Monika’s colleague – Maile Kohtla, a Post-PCR lab specialist Please describe the types of cases your laboratory utilizes NGS for and what does NGS offer for these cases that traditional methods do not?
Cases with distant and complicated kinships are the ones that we use NGS the most. A lot of NGS power has gone into FIGG cases as well. We have used the phenotype and biogeographic origin estimations for unidentified human remains and crime scene samples with no suspects.
Which QIAGEN products do you use in your NGS workflow and what do you like about the products?
ForenSeq DNA Signature Prep Kit was the first NGS product that we tested.

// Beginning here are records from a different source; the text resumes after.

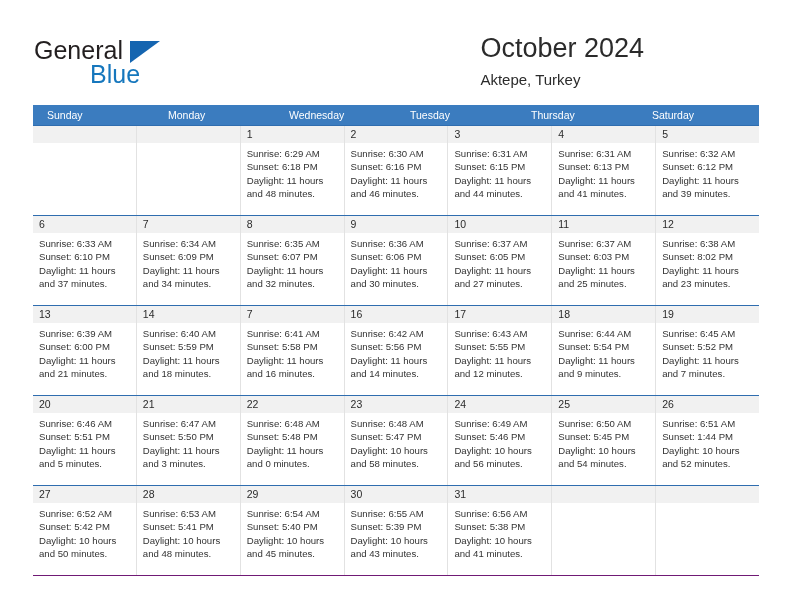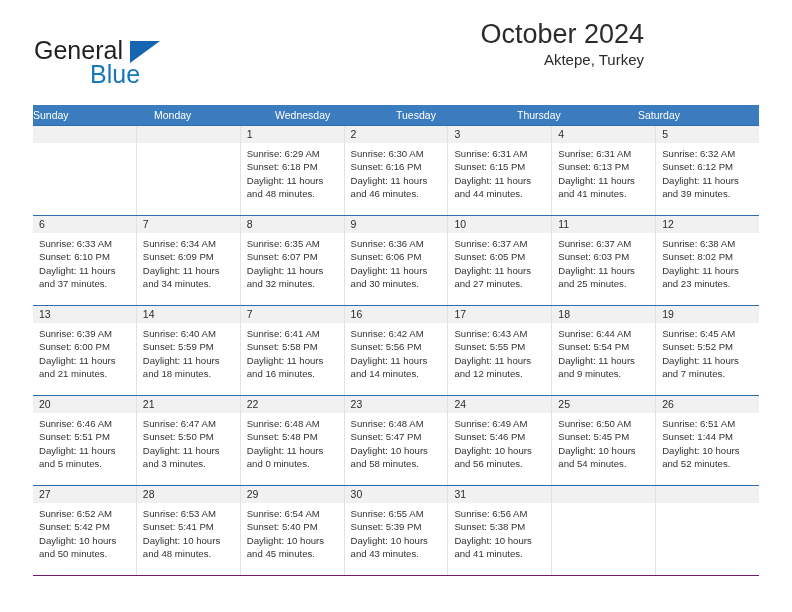--- a/index.html
+++ b/index.html
@@ -65,8 +65,8 @@
   .title-block {
     position: absolute;
     right: 36px;
-    top: 18px;
-    text-align: right;
+    top: 32px;
+    text-align: left;
   }
   .cal-title {
     font-size: 27px;

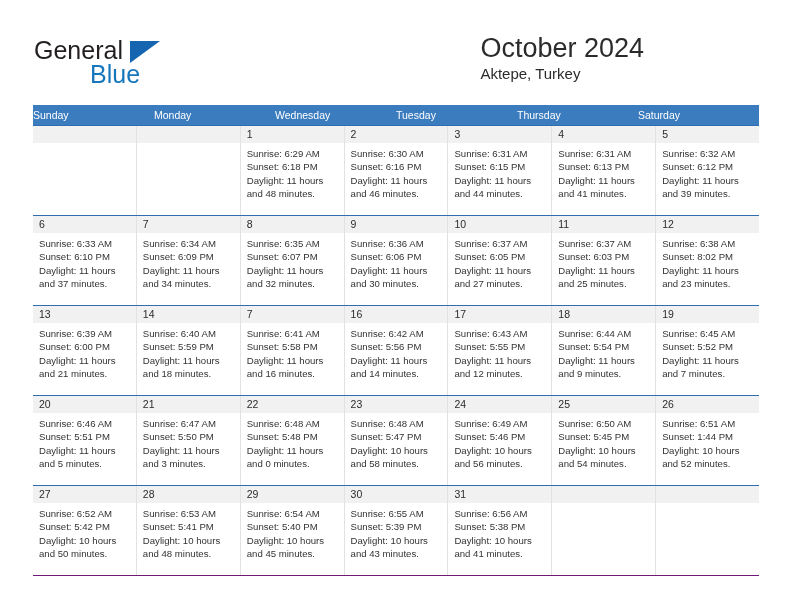--- a/index.html
+++ b/index.html
@@ -79,6 +79,7 @@
     font-size: 15px;
     color: #2b2b2b;
     line-height: 20px;
+    margin-top: 6px;
     white-space: nowrap;
   }
 

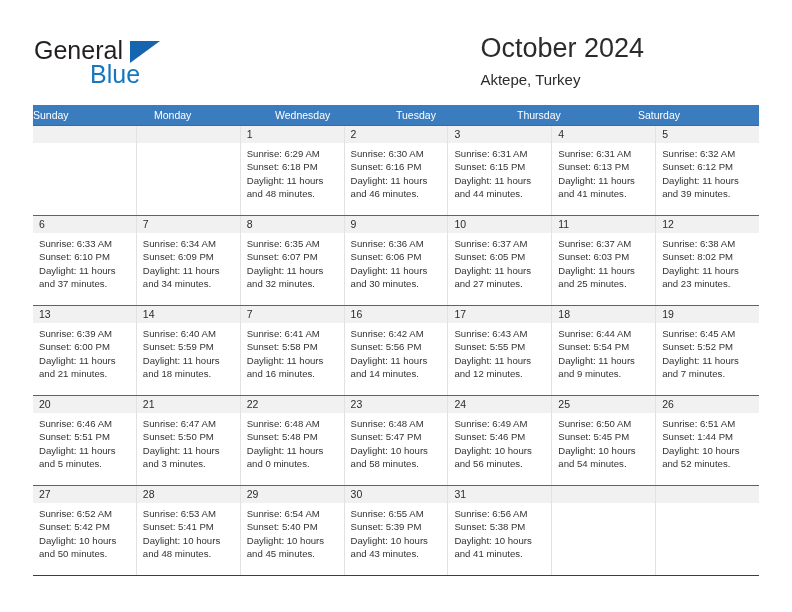--- a/index.html
+++ b/index.html
@@ -100,7 +100,7 @@
     color: #ffffff;
     font-size: 10.5px;
     line-height: 20px;
-    padding-left: 0;
+    padding-left: 14px;
     box-sizing: border-box;
     white-space: nowrap;
   }

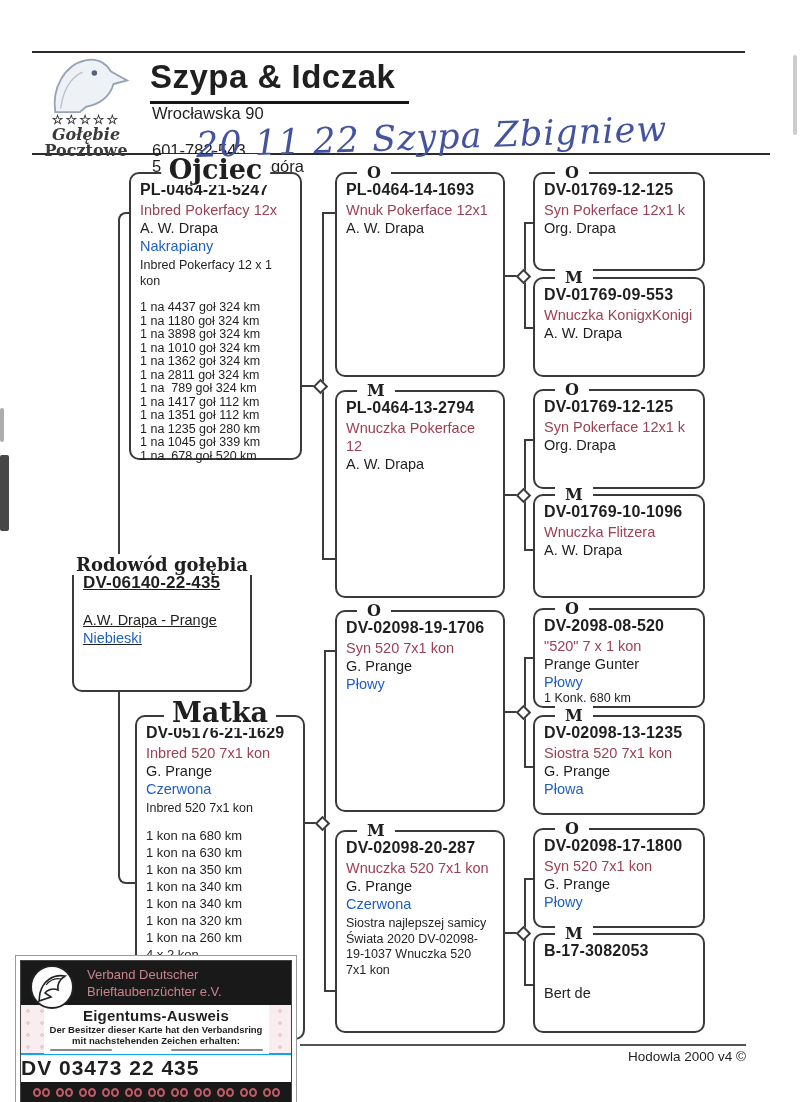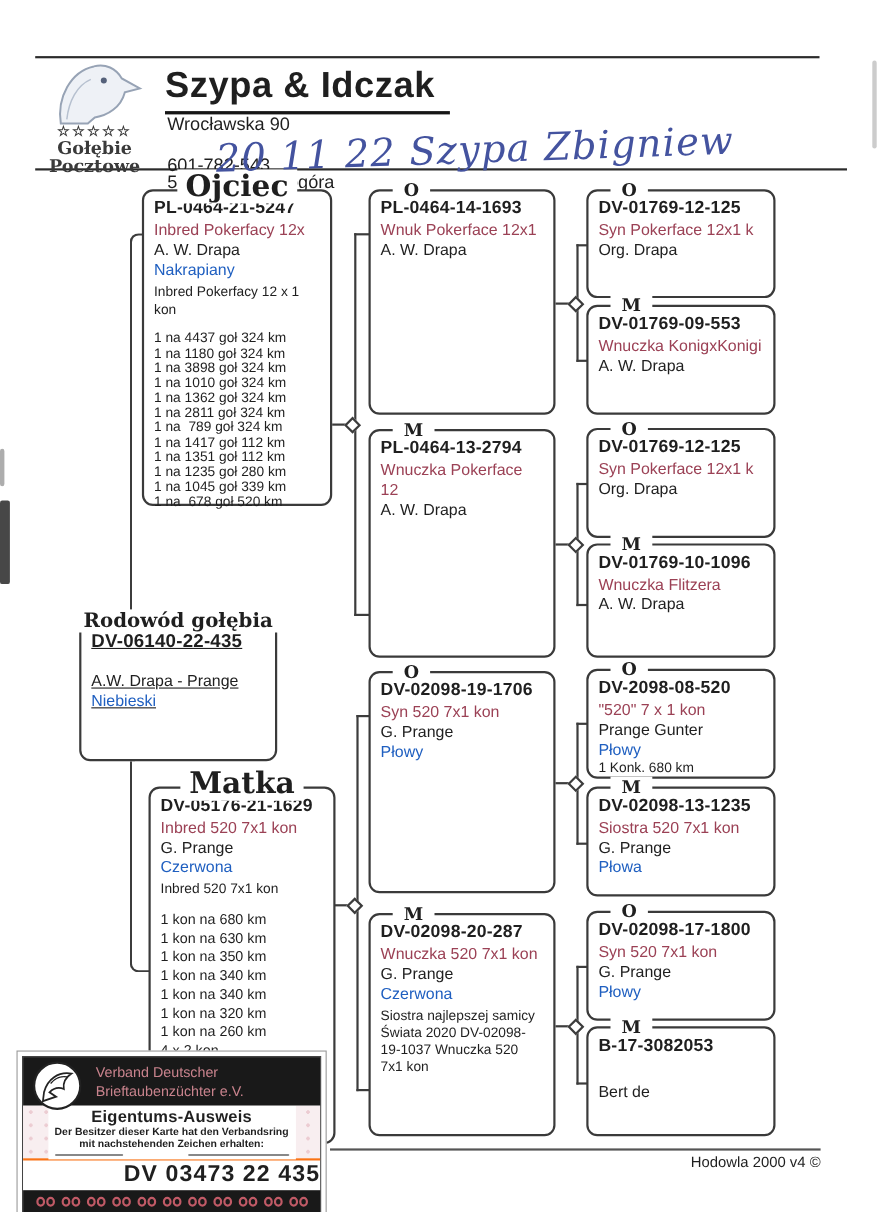--- a/index.html
+++ b/index.html
@@ -89,7 +89,7 @@
     </svg>
   </div>
   <div class="stars">☆☆☆☆☆</div>
-  <div class="logotxt" style="left:30px;top:125px;">Gołębie</div>
+  <div class="logotxt" style="left:30px;top:125px;font-style:italic;">Gołębie</div>
   <div class="logotxt" style="left:30px;top:141px;">Pocztowe</div>
 
   <div class="brand-title">Szypa &amp; Idczak</div>

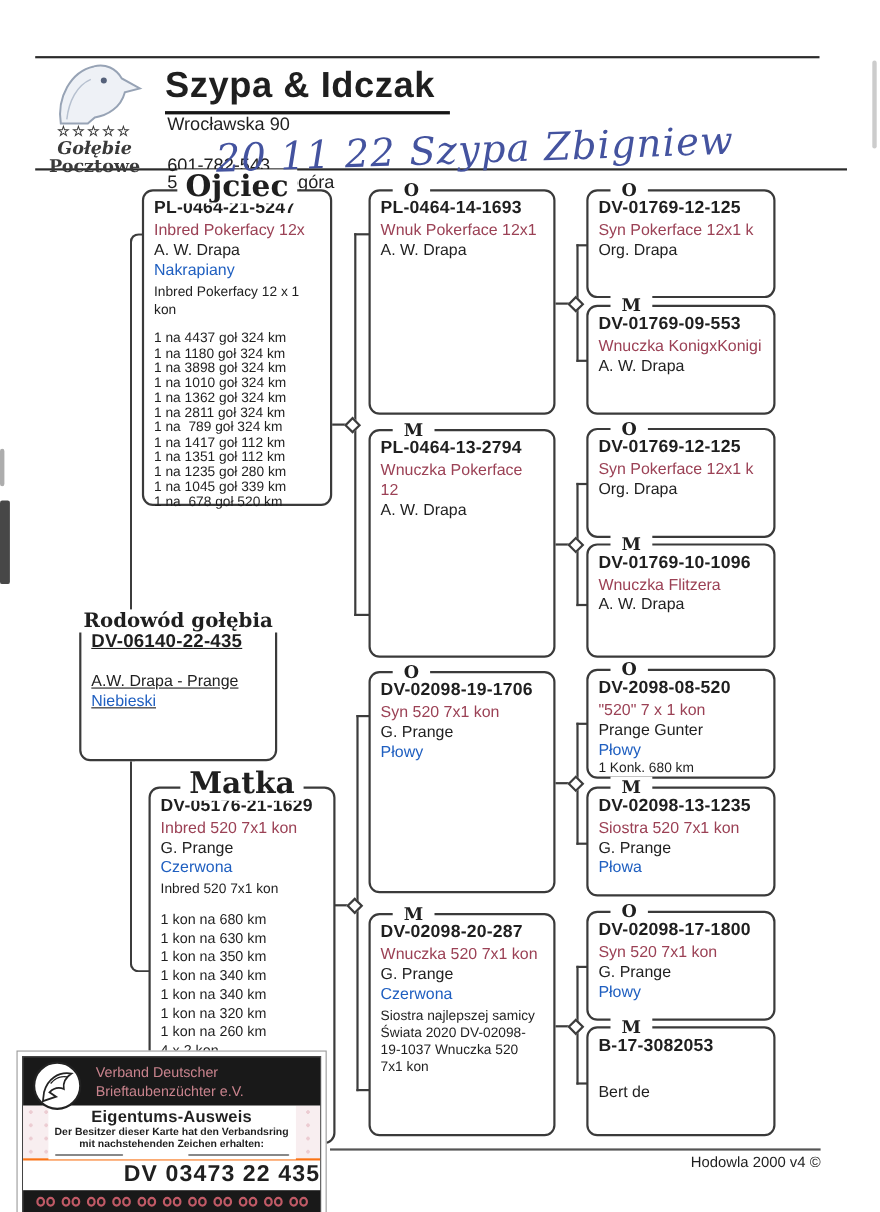--- a/index.html
+++ b/index.html
@@ -61,7 +61,7 @@
   .card-sub{font-size:9.5px;font-weight:bold;line-height:11.5px;}
   .sig-dashes{display:flex;justify-content:space-between;padding:2px 6px 0;}
   .sig-dashes span{display:block;height:2px;background:#888;border-radius:2px;}
-  .card-ringstrip{height:26px;background:#fff;border-top:2px solid #f97316;text-align:right;
+  .card-ringstrip{height:26px;background:#fff;border-top:2px solid #0ea5e9;text-align:left;
                   font-size:21px;font-weight:bold;letter-spacing:1px;padding-top:1px;}
   .card-bottom{height:20px;background:#191919;display:flex;justify-content:center;
                align-items:center;gap:6px;}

Now it is our validated and accredited method. We like the sensitivity and the relatively easy workflow.
We started working with ForenSeq Kintelligence Kit last summer. For now, we have analyzed samples from 14 unidentified human remains (UHR) cases. Using whole genome sequencing (WGS) for generating DNA profiles for FIGG is great, but for a midsize casework lab, like we are, it is rare to have a WGS platform. Finding a MiSeq FGx in a lab like ours is becoming more and more common. With Kintelligence (and MiSeq FGx) we are able to generate DNA profiles that can be used for FIGG, and all this data is produced in house. The workflow is relatively easy, including uploading of the profiles to GEDmatch Pro.
We like that it works well with degraded DNA. We got a 98% of Kintelligence SNPs for one bone sample that didn’t give much with microarray nor WGS analysis.
Can you tell us about your laboratory’s recent case success using NGS?
We have an active case involving a serial rapist who is still at large. The case is very complicated because the perpetrator is leaving almost no evidence for the police to work with, including DNA. For a long time, all the information that the police had was the descriptions of the perpetrator given by the victims. This, as is known, might be misleading. By using NGS, we were able to confirm the statements of the victims regarding the eye and hair color of the perpetrator. Now, a mass screening is taking place. The police have confidence in the phenotype predictions and can narrow down the pool of people being tested.
In another case, the police were dealing with UHR found in the sea. It was assumed that the body originated from one of the cargo ships belonging to a specific population. By using NGS for biogeographic origin estimation, we excluded that possibility, helping the police to focus on other theories.
And, of course, there are those cases that we are "bringing back to life" with FIGG. It is a work in progress. Our investigators have already expressed their excitement about FIGG. In some UHR cases, they felt there was no hope of moving forward.
Did you try conventional CE-based STRs first? What was the outcome?
Yes, we always go for the conventional CE-based STRs analysis first. Once we get the STRs, we do the CODIS search and, depending on the case, a familial search as well.
If we talk about the serial rapist case, we typed the autosomal and Y-STRs. Until recently we were getting the partial profiles only. We did finally get a mixture profile with the perpetrator being the main contributor, but no match in CODIS was found.
In case of the samples chosen for FIGG, we have the full STR profiles, but the database search didn’t result in any matches.
In your opinion, what difference will NGS make in these cases? Which challenges will it help resolve?
As the mass screening is taking place, it was very important for the police to get our confirmation for the eye and the hair color of the perpetrator.
When we talk about FIGG cases, NGS and FIGG are indeed bringing cases that have been on the shelf without any progress back to life, giving hope that they might be resolved.
What would you say to other laboratories considering implementing NGS for casework?
NGS really widens the range of the analysis and the data that can be extracted from a forensic sample. Not to mention, it is exciting to learn new techniques that can be implemented in the forensic DNA analysis.